I run this locally on an AWS EC2 p3.2xlarge (via sagemaker notebook with kernel mxnet_p36). During the training loop, GPU is less than 4% busy while all the 8 CPUs are firing. Hence I suspect training is not happening on GPU. What is happening? How can I leverage the GPU? Cheers Olivier
# inspired from https://gluon.mxnet.io/chapter04_convolutional-neural-networks/cnn-gluon.html
import time
import mxnet as mx
from mxnet import nd, autograd, gluon
import numpy as np
ctx = mx.gpu(0)
# prepare dataset
batch_size = 256
def transform(data, label):
return nd.transpose(data.astype(np.float32), (2,0,1))/255, label.astype(np.float32)
train_data = gluon.data.DataLoader(
gluon.data.vision.FashionMNIST(train=True, transform=transform),
batch_size, shuffle=True)
test_data = gluon.data.DataLoader(
gluon.data.vision.FashionMNIST(train=False, transform=transform),
batch_size, shuffle=False)
# define CNN
num_inputs = 784
num_outputs = 10
num_fc = 256
net = gluon.nn.Sequential()
with net.name_scope():
net.add(gluon.nn.Conv2D(channels=20, kernel_size=3, activation='relu'))
net.add(gluon.nn.MaxPool2D(pool_size=2, strides=2))
net.add(gluon.nn.Conv2D(channels=50, kernel_size=3, activation='relu'))
net.add(gluon.nn.MaxPool2D(pool_size=2, strides=2))
# The Flatten layer collapses all axis, except the first one, into one axis.
net.add(gluon.nn.Flatten())
net.add(gluon.nn.Dense(num_fc, activation="relu"))
net.add(gluon.nn.Dropout(.3))
net.add(gluon.nn.Dense(num_outputs))
# Evaluation loop
def evaluate_accuracy(data_iterator, net):
acc = mx.metric.Accuracy()
for i, (data, label) in enumerate(data_iterator):
data = data.as_in_context(ctx)
label = label.as_in_context(ctx)
output = net(data)
predictions = nd.argmax(output, axis=1)
acc.update(preds=predictions, labels=label)
return acc.get()[1]
# Parameter initialization
net.collect_params().initialize(mx.init.Xavier(magnitude=2.24), ctx=ctx)
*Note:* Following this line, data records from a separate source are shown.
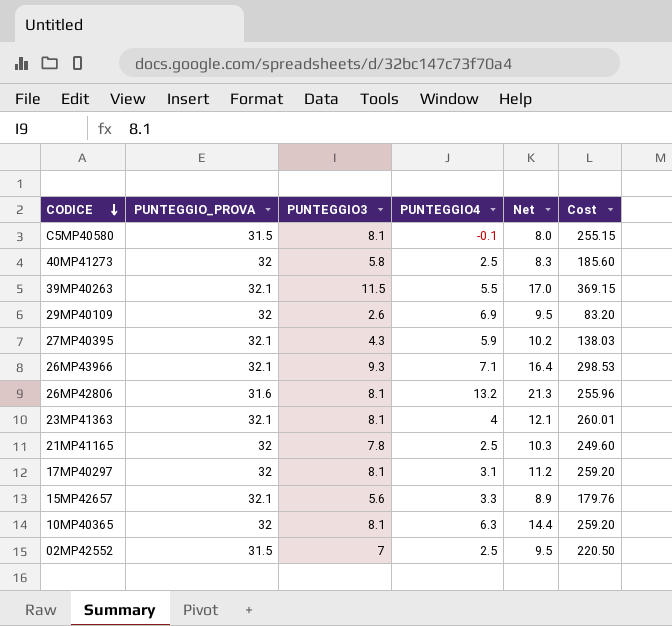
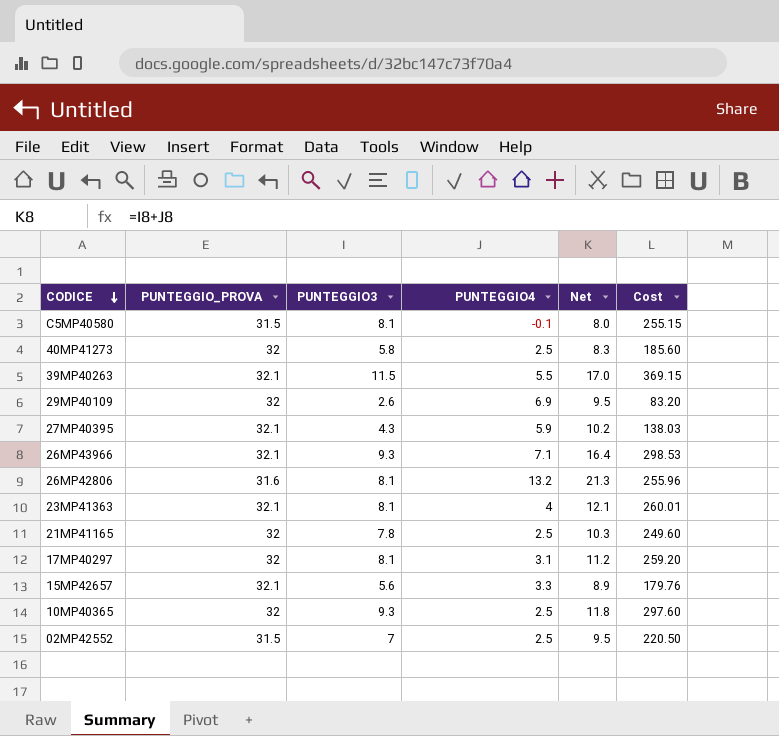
10MP40365 | PUNTEGGIO3: 8.1 -> 9.3
10MP40365 | PUNTEGGIO4: 6.3 -> 2.5
10MP40365 | Net: 14.4 -> 11.8
10MP40365 | Cost: 259.20 -> 297.60

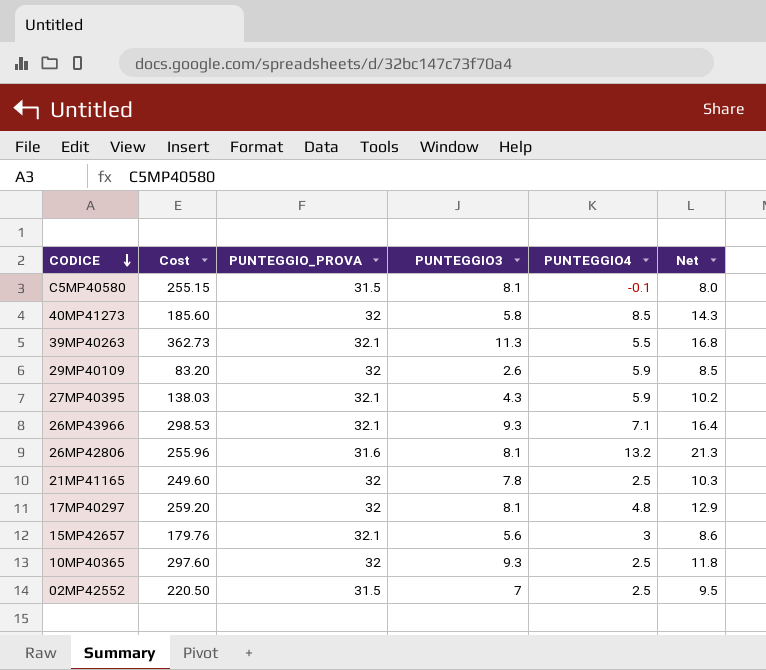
column Cost | position: 6 -> 2
row 23MP41363: 32.1 | 8.1 | 4 | 12.1 | 260.01 -> none
40MP41273 | PUNTEGGIO4: 2.5 -> 8.5
40MP41273 | Net: 8.3 -> 14.3
39MP40263 | Cost: 369.15 -> 362.73
39MP40263 | PUNTEGGIO3: 11.5 -> 11.3
39MP40263 | Net: 17.0 -> 16.8
29MP40109 | PUNTEGGIO4: 6.9 -> 5.9
29MP40109 | Net: 9.5 -> 8.5
17MP40297 | PUNTEGGIO4: 3.1 -> 4.8
17MP40297 | Net: 11.2 -> 12.9
15MP42657 | PUNTEGGIO4: 3.3 -> 3
15MP42657 | Net: 8.9 -> 8.6

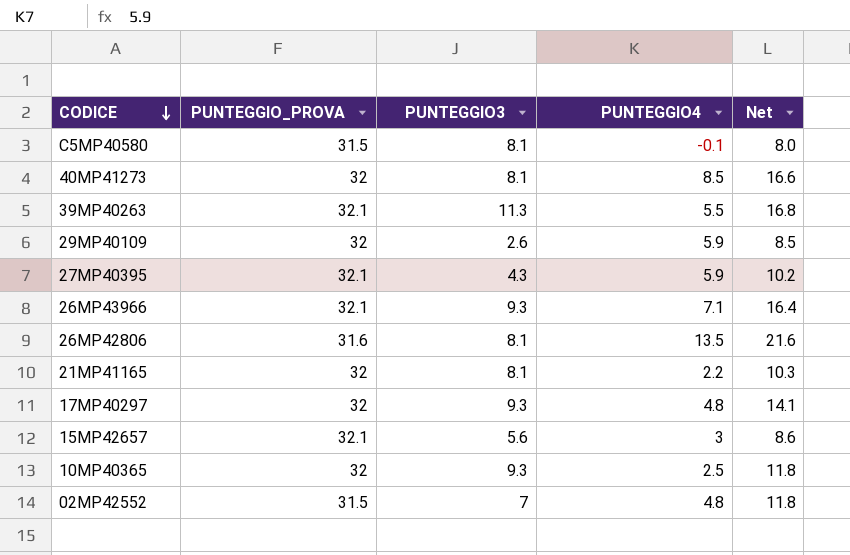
column Cost | formula: [PUNTEGGIO_PROVA] * [PUNTEGGIO3] -> none
40MP41273 | PUNTEGGIO3: 5.8 -> 8.1
40MP41273 | Net: 14.3 -> 16.6
26MP42806 | PUNTEGGIO4: 13.2 -> 13.5
26MP42806 | Net: 21.3 -> 21.6
21MP41165 | PUNTEGGIO3: 7.8 -> 8.1
21MP41165 | PUNTEGGIO4: 2.5 -> 2.2
17MP40297 | PUNTEGGIO3: 8.1 -> 9.3
17MP40297 | Net: 12.9 -> 14.1
02MP42552 | PUNTEGGIO4: 2.5 -> 4.8
02MP42552 | Net: 9.5 -> 11.8

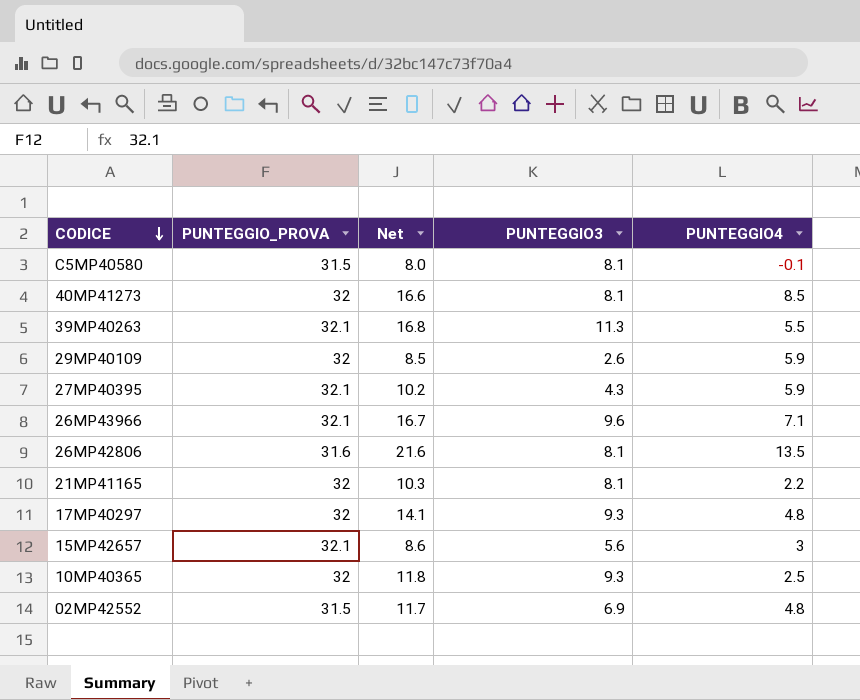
column Net | position: 5 -> 3
26MP43966 | Net: 16.4 -> 16.7
26MP43966 | PUNTEGGIO3: 9.3 -> 9.6
02MP42552 | Net: 11.8 -> 11.7
02MP42552 | PUNTEGGIO3: 7 -> 6.9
# Softmax cross-entropy loss
softmax_cross_entropy = gluon.loss.SoftmaxCrossEntropyLoss()
# Optimizer
trainer = gluon.Trainer(net.collect_params(), 'sgd', {'learning_rate': .1})
# Training loop
epochs = 10
smoothing_constant = .01
for e in range(epochs):
for i, (data, label) in enumerate(train_data):
data = data.as_in_context(ctx)
label = label.as_in_context(ctx)
with autograd.record():
output = net(data)
loss = softmax_cross_entropy(output, label)
loss.backward()
trainer.step(data.shape[0])
##########################
# Keep a moving average of the losses
##########################
curr_loss = nd.mean(loss).asscalar()
moving_loss = (curr_loss if ((i == 0) and (e == 0))
else ((1 - smoothing_constant)
* moving_loss + smoothing_constant * curr_loss))
test_accuracy = evaluate_accuracy(test_data, net)
train_accuracy = evaluate_accuracy(train_data, net)
print("Epoch %s. Loss: %s, Train_acc %s, Test_acc %s"
% (e, moving_loss, train_accuracy, test_accuracy))